Cationic - the active part is positively charged and generally is biocidal.
Amphoteric - which is cationic in acid medium and anionic in alkaline medium. Can sometimes be biocidal.
Non-ionic surfactant, these have no overall charge but are very good emulsifying agents.
Sequestrants counteract the effect of water hardness salts, preventing the formation of scale drop out. Scale drop out on surfaces provides a barrier to cleaning and a place where microbes can reside and grow.
Sequestrants bind the calcium/magnesium ions in the hard water to form soluble complexes and thereby prevent scale formation. The level of sequestrant in the detergent and the detergent concentration must be matched to the water hardness and mineral salts that may be present in the soil to be removed.
The base of a detergent will determine what type of detergent it is – alkaline, acid or neutral.
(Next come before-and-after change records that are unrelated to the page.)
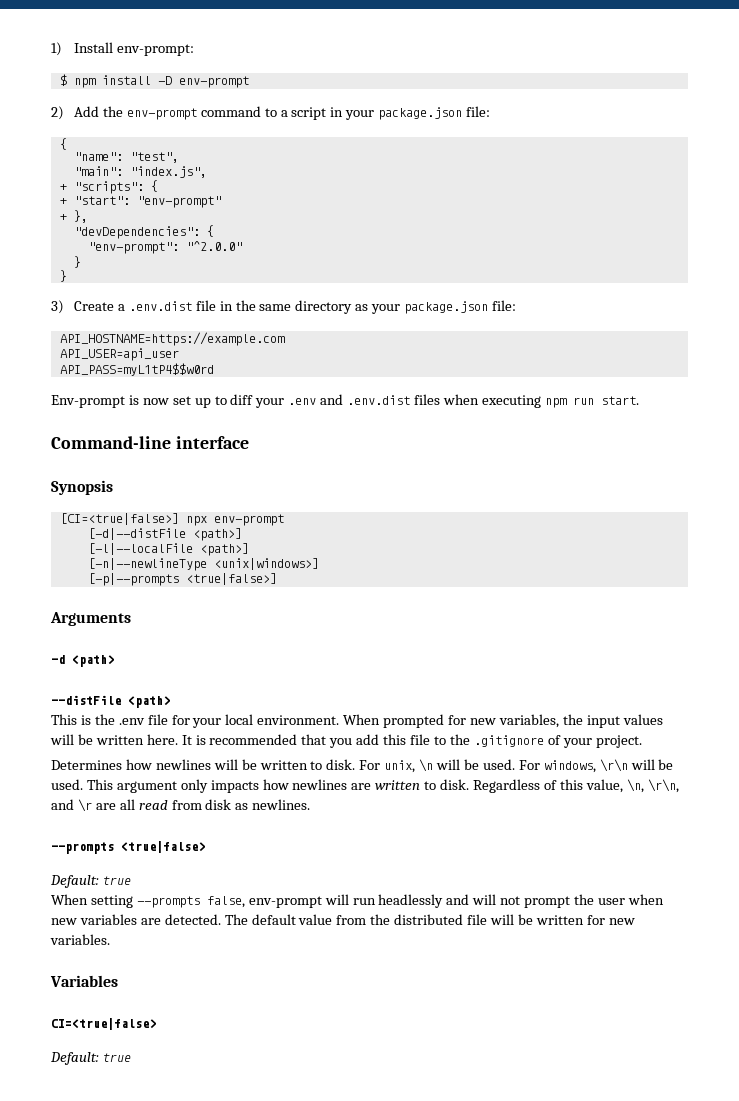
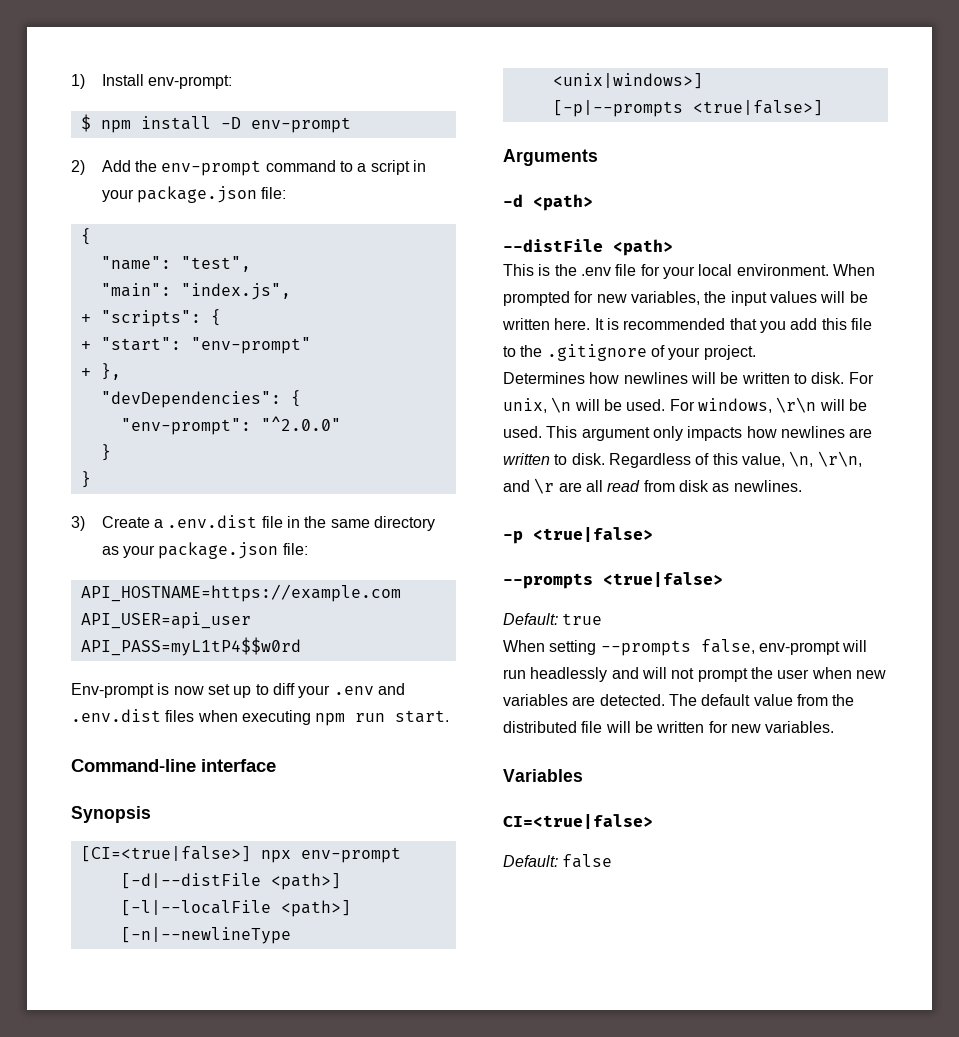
+ -p <true|false>
  CI=<true|false>
- Default: true
+ Default: false

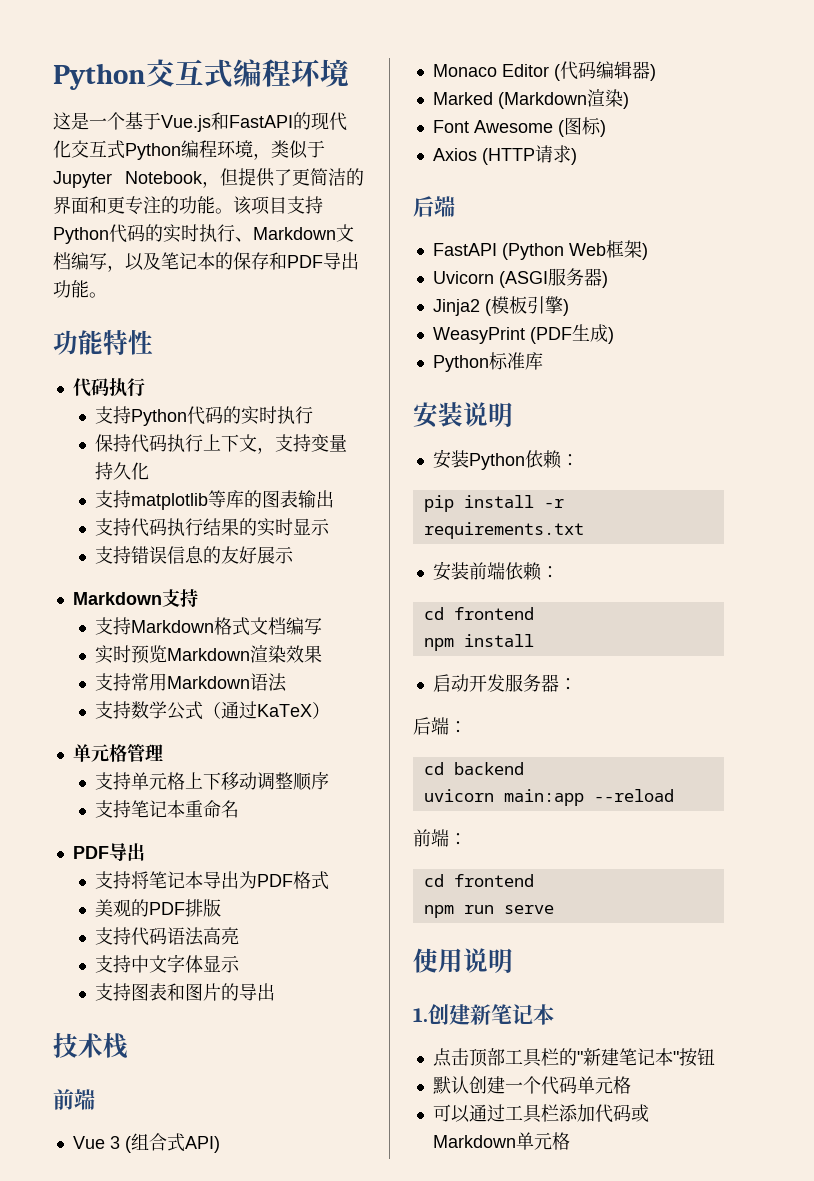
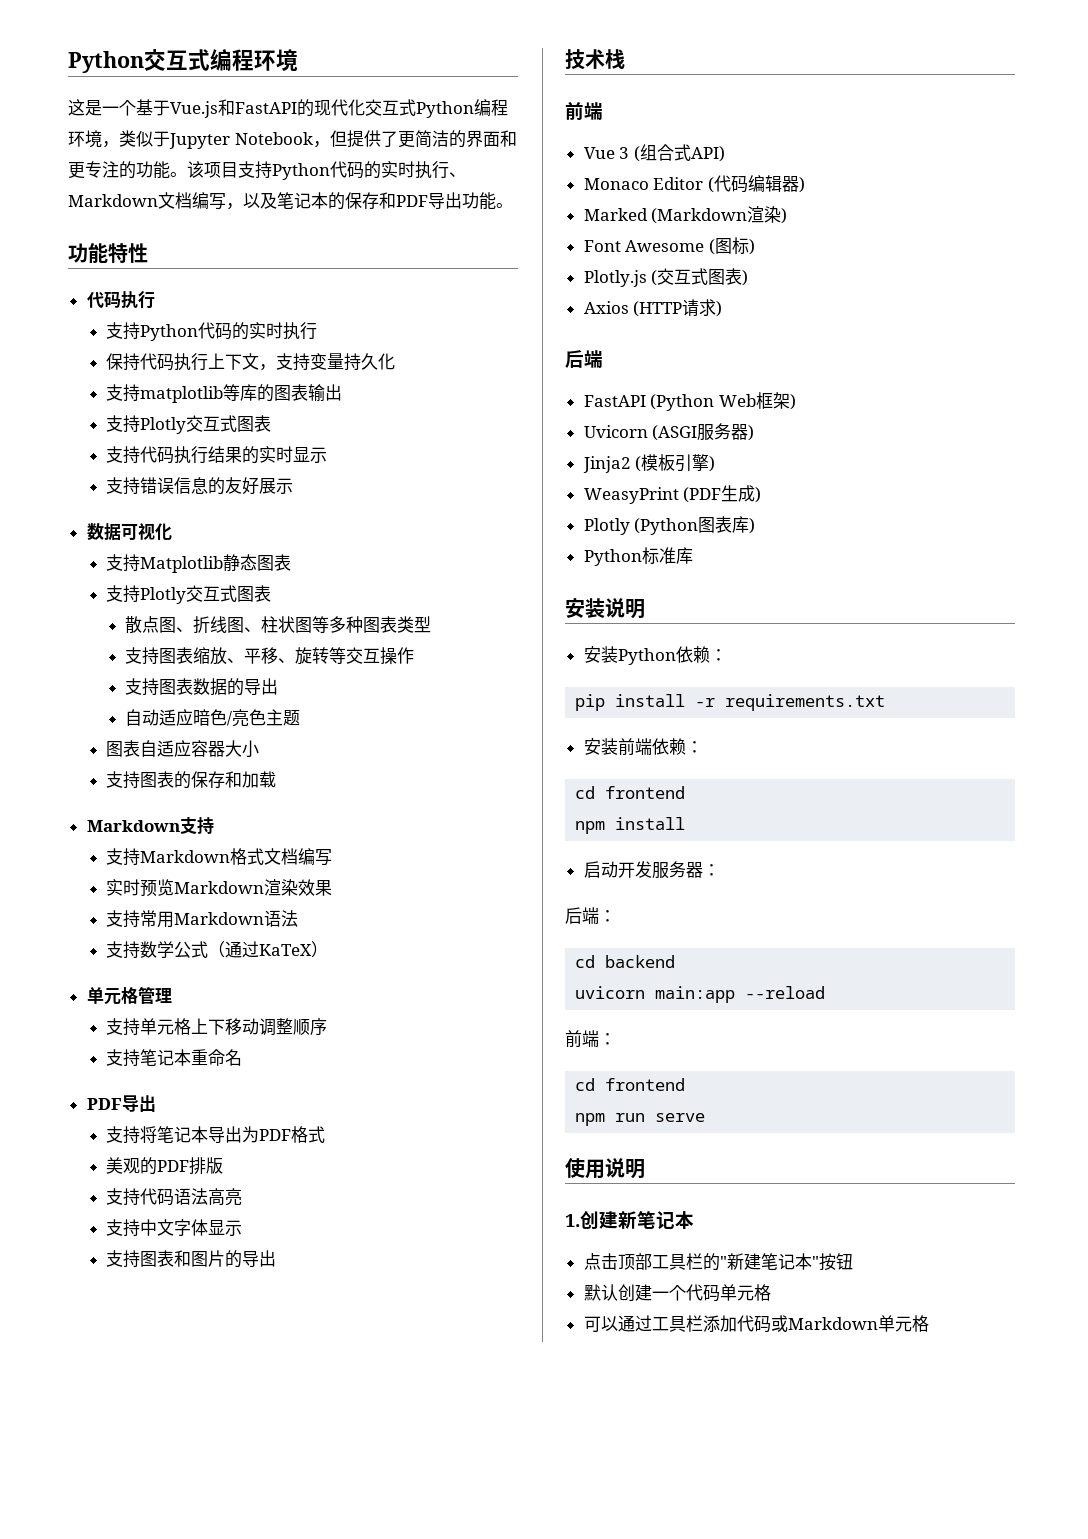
  支持matplotlib等库的图表输出
+ 支持Plotly交互式图表
+ 数据可视化
+ 支持Matplotlib静态图表
+ 支持Plotly交互式图表
+ 散点图、折线图、柱状图等多种图表类型
+ 支持图表缩放、平移、旋转等交互操作
+ 支持图表数据的导出
+ 自动适应暗色/亮色主题
+ 图表自适应容器大小
+ 支持图表的保存和加载
+ Plotly.js (交互式图表)
+ Plotly (Python图表库)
For example in an alkaline detergent, the base is usually caustic soda (sodium hydroxide).
In some cases, the detergent may have a chlorine donor that is added to assist in protein and stain removal. The chlorine donor is there primarily for this purpose and not as a biocide.
Inhibitors are sometimes added to detergents to reduce the attack on the metal surface (for instance inhibitors added to hydrochloric acid formulations - Descaler). Alternatively, the formulation may be designed to prevent attack on soft metals such as aluminium, tin and brass (Silicated alkaline products - Chlorfoam 2000).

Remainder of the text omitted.